Laparotomy Surgery and When You Might Need it Done

Medical supplies

Laparotomy is the medical term that is given to just about any surgery that is preformed on the abdomen. It requires using the full size incision instead of the newer, minimally invasive procedures. The bigger incision is used to allow the surgeon to effectively see the necessary organs, blood vessels and tissues that he needs. The minimally invasive approach is called a laparoscopy. Whether a surgeon uses the laparoscopic technique or the more open approach depends on what he or she thinks that they may find during the actual surgery. If it is an emergency surgery, a laparotomy might be preferred because it can give a larger view of the problem area and it’s a faster procedure than going in laparoscopically. Usually, during the laparotomy, samples are taken of the tissue. This is called a biopsy and it helps to find any abnormal problems that need a diagnosis. These tissues are examined carefully in order to diagnose a condition.

Why would a person get a laparotomy?
If someone is having a lot of stomach pain and the reason why cannot be determined through MRIs or x-rays, then an exploratory laparotomy can be preformed. There are various things that can be found. For example, a blockage or a perforation in the intestine, cancer, any kind of trauma, cirrhosis of the liver, an ectopic pregnancy, inflammation and more. The open procedure can also be used to find out what stage an already diagnosed disease has progressed to.

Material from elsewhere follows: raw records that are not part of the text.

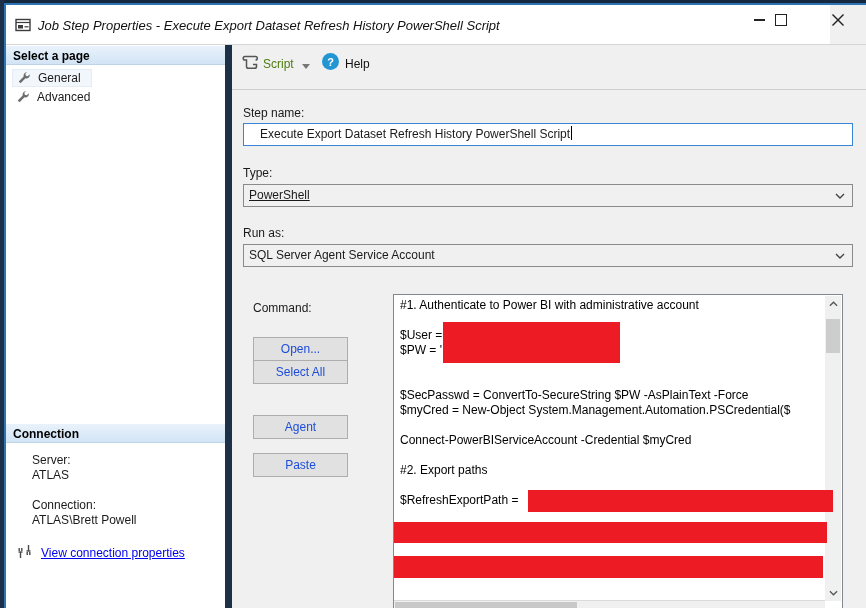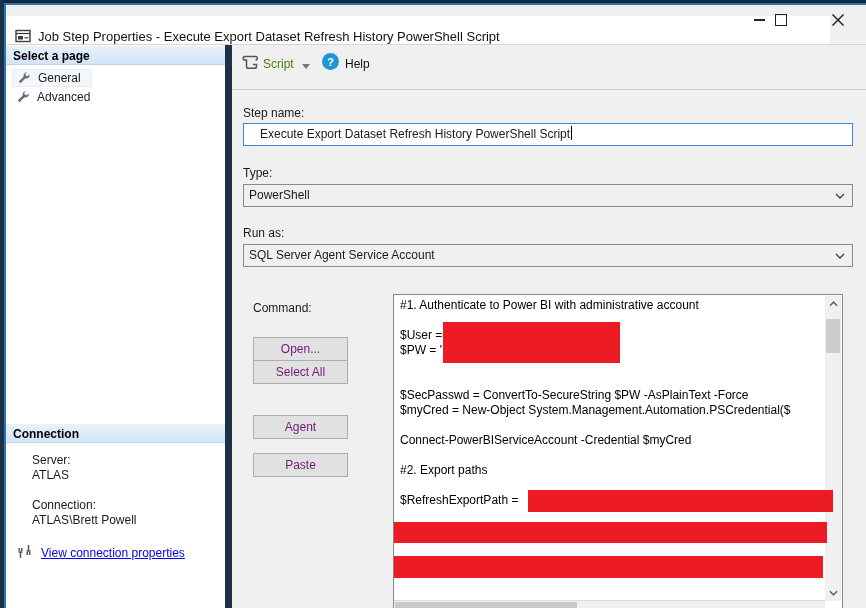--- a/index.html
+++ b/index.html
@@ -13,7 +13,7 @@
   .chrome-top-accent { position:absolute; left:0; top:3px; width:866px; height:2px; background:#2E74B5; }
   .chrome-left  { position:absolute; left:0; top:0; width:4px; height:608px; background:#1C3048; }
   .chrome-left-accent { position:absolute; left:4px; top:3px; width:2px; height:605px; background:#2E74B5; }
-  .titlebar { position:absolute; left:6px; top:16px; width:824px; height:39px; background:#ffffff; }
+  .titlebar { position:absolute; left:6px; top:5px; width:824px; height:39px; background:#ffffff;font-style:italic; }
   .titlebar-sep { position:absolute; left:6px; top:44px; width:860px; height:1px; background:#d6d6d6; }
   .title-icon { position:absolute; left:8px; top:11px; width:18px; height:18px; }
   .title-text { position:absolute; left:32px; top:13px; font-size:13px; color:#111; white-space:nowrap; }

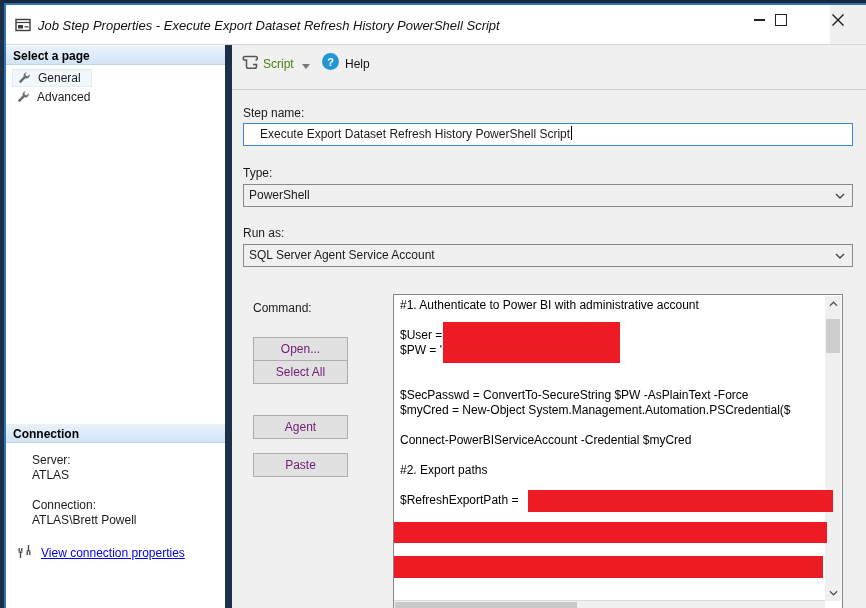--- a/index.html
+++ b/index.html
@@ -73,7 +73,7 @@
     background:#f0f0f0; border:1px solid #8a8a8a; padding:0 22px 0 5px; line-height:21px;
     white-space:nowrap; overflow:hidden; cursor:default;
   }
-  .combo-type  { top:184px; }
+  .combo-type  { top:184px;text-decoration:underline; }
   .combo-runas { top:244px; }
   .combo-chevron { position:absolute; right:7px; top:8px; }
   .cmd-btn {

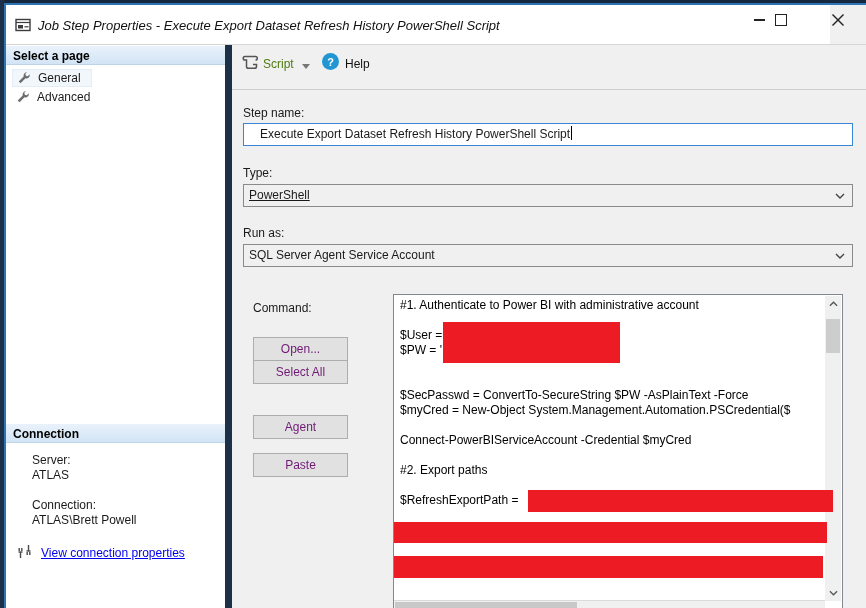--- a/index.html
+++ b/index.html
@@ -78,7 +78,7 @@
   .combo-chevron { position:absolute; right:7px; top:8px; }
   .cmd-btn {
     position:absolute; left:253px; width:95px; height:24px;
-    background:#e1e1e1; border:1px solid #adadad; font-family:"Liberation Sans",sans-serif; font-size:12px; color:#701a75;
+    background:#e1e1e1; border:1px solid #adadad; font-family:"Liberation Sans",sans-serif; font-size:12px; color:#1d4ed8;
   }
   .btn-open   { top:337px; }
   .btn-selall { top:360px; }

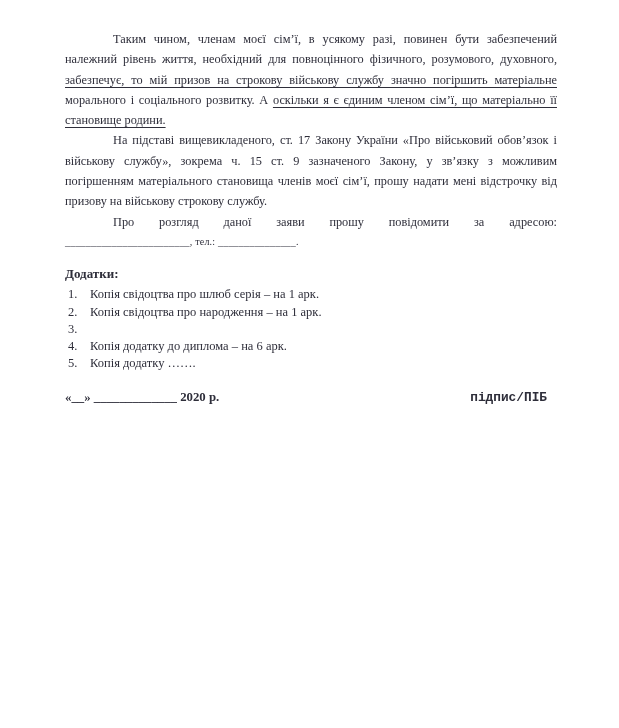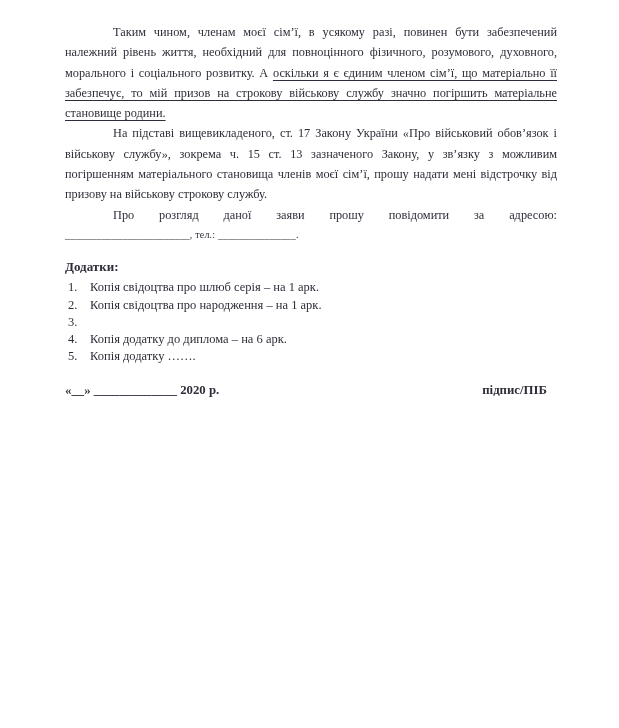--- a/index.html
+++ b/index.html
@@ -19,7 +19,7 @@
   .content {
     position: absolute;
     left: 65px;
-    top: 22px;
+    top: 29px;
     width: 492px;
   }
   

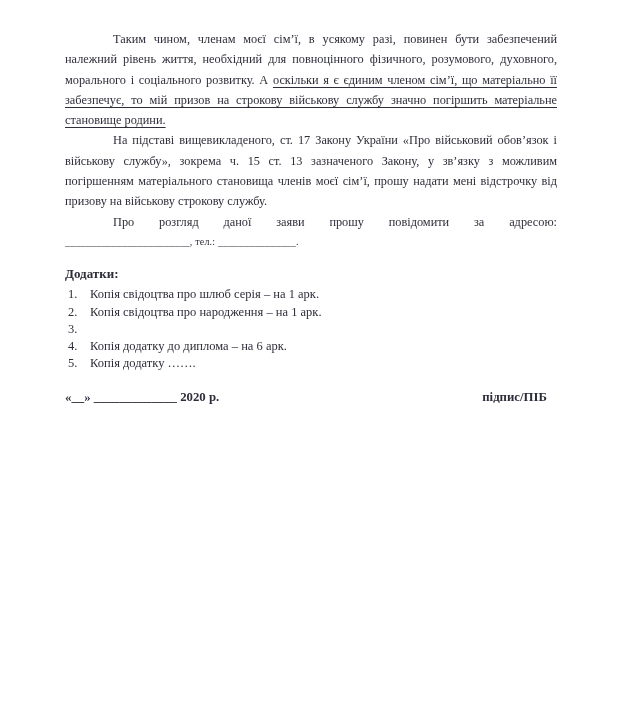--- a/index.html
+++ b/index.html
@@ -95,10 +95,10 @@
         <span>належний рівень життя, необхідний для повноцінного фізичного, розумового, духовного,</span>
       </div>
       <div class="pline">
-        <span>морального і соціального розвитку. А </span><span class="u">оскільки я є єдиним членом сім’ї, що матеріально її</span>
+        <span class="u">забезпечує, то мій призов на строкову військову службу значно погіршить матеріальне</span>
       </div>
       <div class="pline">
-        <span class="u">забезпечує, то мій призов на строкову військову службу значно погіршить матеріальне</span>
+        <span>морального і соціального розвитку. А </span><span class="u">оскільки я є єдиним членом сім’ї, що матеріально її</span>
       </div>
       <div class="pline lastline">
         <span class="u">становище родини.</span>

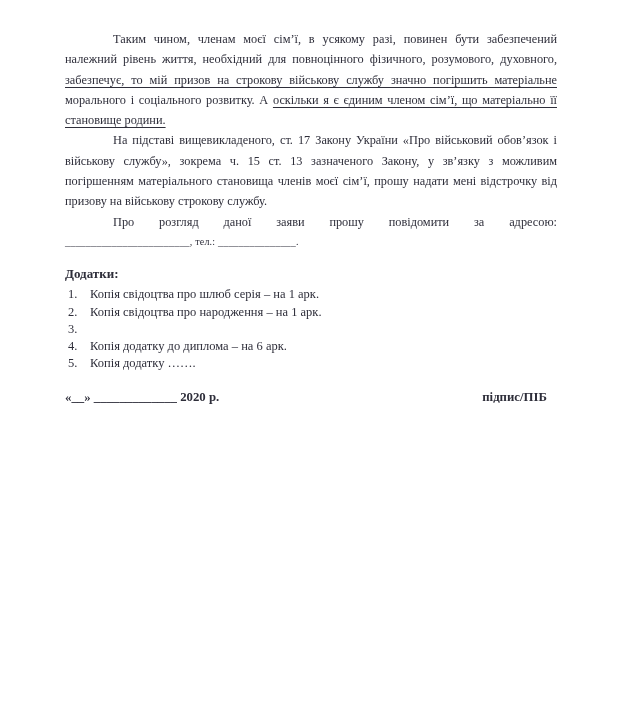--- a/index.html
+++ b/index.html
@@ -110,7 +110,7 @@
         <span>На підставі вищевикладеного, ст. 17 Закону України «Про військовий обов’язок і</span>
       </div>
       <div class="pline">
-        <span>військову службу», зокрема ч. 15 ст. 13 зазначеного Закону, у зв’язку з можливим</span>
+        <span>військову службу», зокрема ч. 15 ст. 9 зазначеного Закону, у зв’язку з можливим</span>
       </div>
       <div class="pline">
         <span>погіршенням матеріального становища членів моєї сім’ї, прошу надати мені відстрочку від</span>

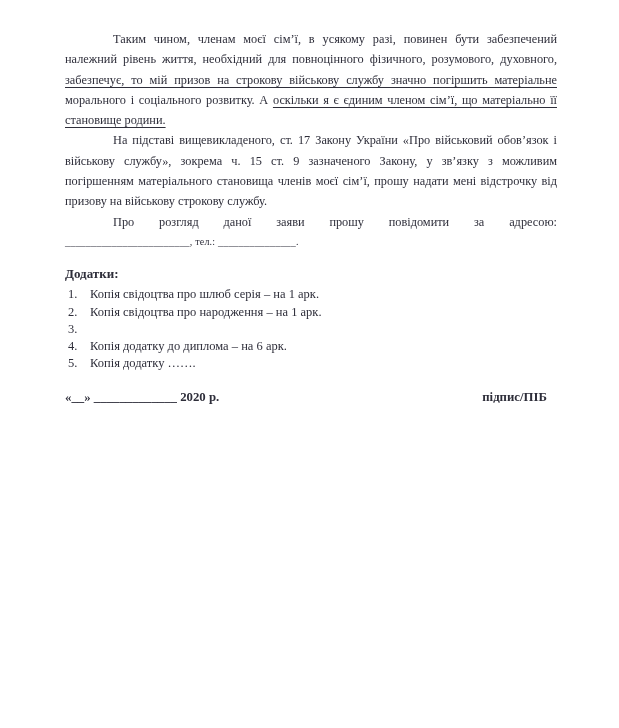--- a/index.html
+++ b/index.html
@@ -79,6 +79,7 @@
   }
   .footer-row .signature {
     margin-right: 10px;
+    font-family: Liberation Mono, monospace;
   }
 </style>
 </head>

>What is needed to preform a laparotomy?
There are a number of medical supplies needed for this procedure. The operating room should be equipped with anesthesia, lights, suctioning systems, various types of medical sponges, specifically a laparotomy sponge, necessary instruments on the standard tray. Besides the gloves and masks laparotomy sponges and scalpels and all the other obvious equipment, there should also be emergency equipment on hand just in case. There is low risk for this type of surgery but it’s a requirement should something unexpected happened, like with every surgery.

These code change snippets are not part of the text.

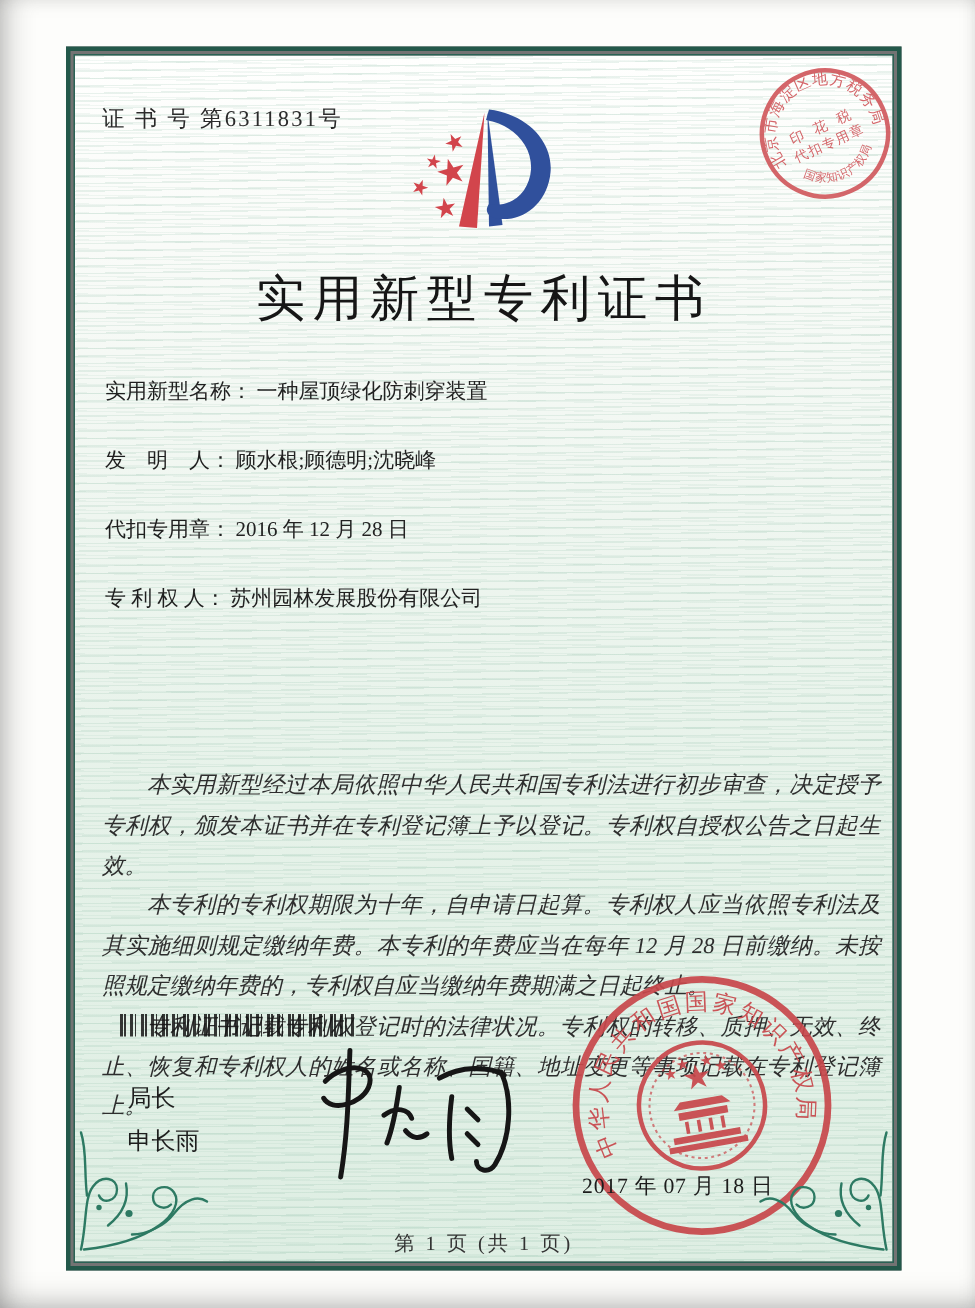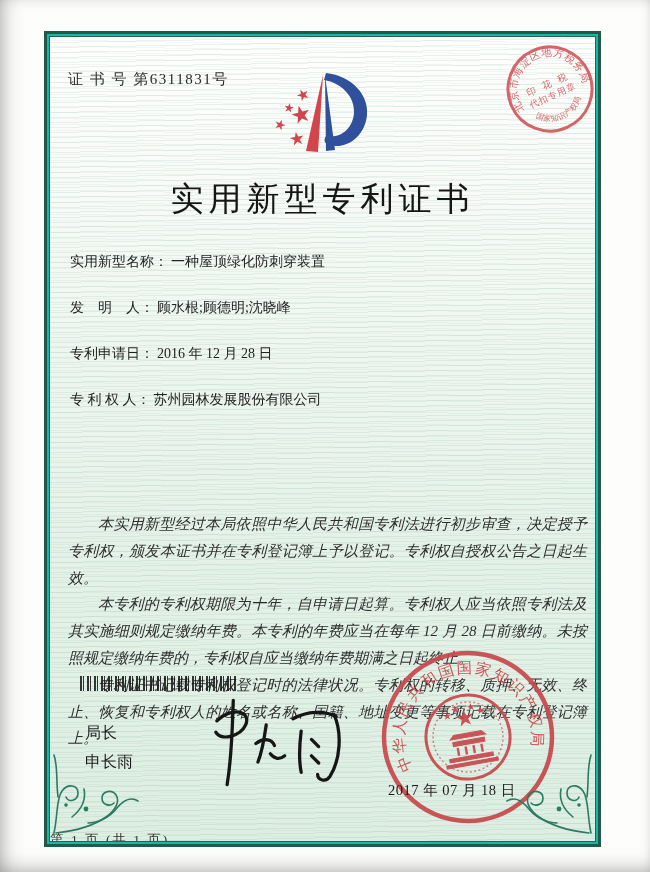--- a/index.html
+++ b/index.html
@@ -18,7 +18,7 @@
   }
   .cert{
     position:absolute;left:44px;top:31px;width:557px;height:816px;
-    box-sizing:border-box;border:3px solid #23584a;padding:2px;background:#14b8a6;
+    box-sizing:border-box;border:3px solid #23584a;padding:2px;background:#737373;
   }
   .cert-inner{
     position:relative;width:100%;height:100%;box-sizing:border-box;

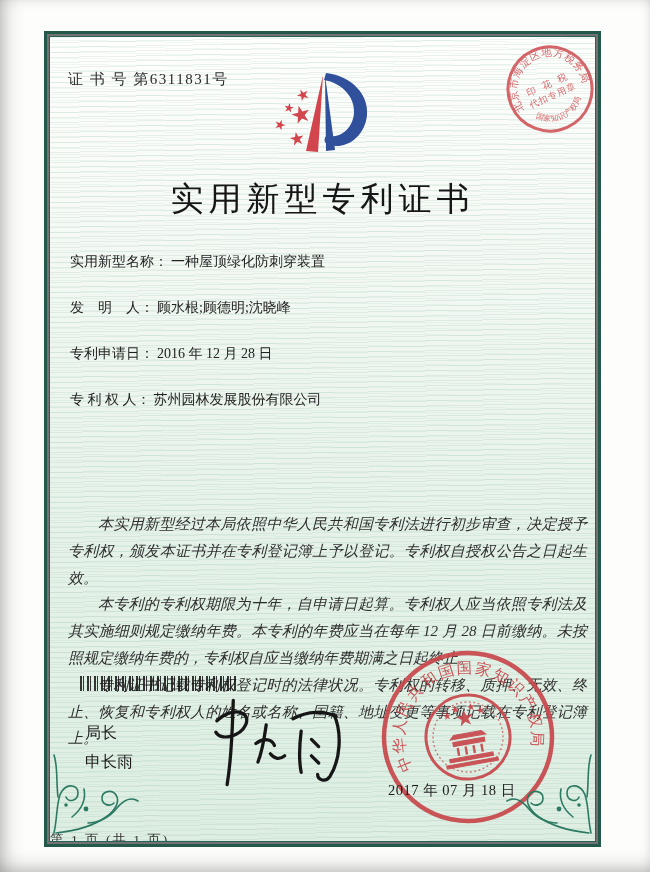--- a/index.html
+++ b/index.html
@@ -105,7 +105,7 @@
         <span class="field-label">发　明　人：</span><span class="field-value">顾水根;顾德明;沈晓峰</span>
       </div>
       <div class="field-row">
-        <span class="field-label">专利申请日：</span><span class="field-value">2016 年 12 月 28 日</span>
+        <span class="field-label">代扣专用章：</span><span class="field-value">2016 年 12 月 28 日</span>
       </div>
       <div class="field-row">
         <span class="field-label">专 利 权 人：</span><span class="field-value">苏州园林发展股份有限公司</span>

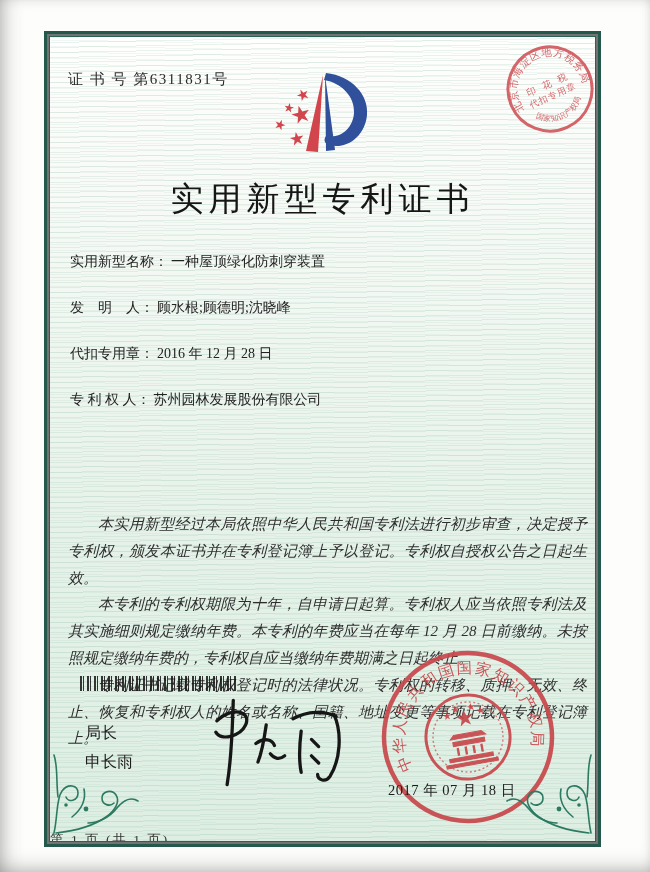--- a/index.html
+++ b/index.html
@@ -57,7 +57,7 @@
   .seal-date{left:338px;top:744px;width:150px;font-size:14.5px;letter-spacing:.5px;
              color:#1c1c1c;white-space:nowrap;}
   .tax-seal{left:454px;top:6px;width:92px;height:92px;opacity:.88;}
-  .footer{left:0;top:783px;width:100%;text-align:left;font-size:13.5px;letter-spacing:2px;color:#333;margin-top:11px;}
+  .footer{left:0;top:783px;width:100%;text-align:center;font-size:13.5px;letter-spacing:2px;color:#333;}
   .orn{bottom:6px;width:88px;height:96px;}
   .orn-left{left:2px;}
   .orn-right{right:2px;transform:scaleX(-1);}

Are there any risks involved?
Every surgery comes with an element of risk. Common surgical risks are things like sudden bleeding, blood clots, complications with the anesthesia, prolonged healing, difficult breathing, injury during surgery or infection afterwards, paralysis or other poor results, scarring, numbness, infection and others. Along with that, specific to laparotomy surgeries, there is a risk or bowel blockages caused by adhesion and scar tissue formation internally. However, the risk level is relatively low.

How happens once a person goes in for the procedure?
Before the operation you will probably have your abdominal area shaved and be given a scrub lotion to use in the shower. After your shower you’ll be given a theater gown to wear. You may possibly be given an enema to help clear your bowel system. Laparotomy sponges are available to soak up fluids but solids can get in the way of the procedure. You will likely have to go through a pre surgery interview to make sure you don’t have any allergies and are fit for the operation. You’ll probably be told not to eat anything for 12 hours before surgery. You’ll be put under general anesthesia for the actual procedure. A single cut will be made through the skin and muscle of your stomach so that the organs can be carefully examined by the surgeon in order to diagnose a problem. Meanwhile, nurses and students will soak up extra fluids with laparotomy sponges and hold the abdomen open all the while monitoring your vitals. After the operation is done, everything will be sewn closed again.

How bad is the recovery?
You’ll be monitored for a day or two in the hospital to make sure that you don’t develop any post surgery complications. You may need a catheter for a little while and to receive fluids and nutrition through a tube in order to let your digestive system heal properly. Once you go home you’ll need to take care of your wound daily and observe the incision site. Resting is important once you get home. You should not be doing any heavy lifting for two weeks. Walking, however, is important to healing, just don’t over do it. You should feel normal again with four to six weeks.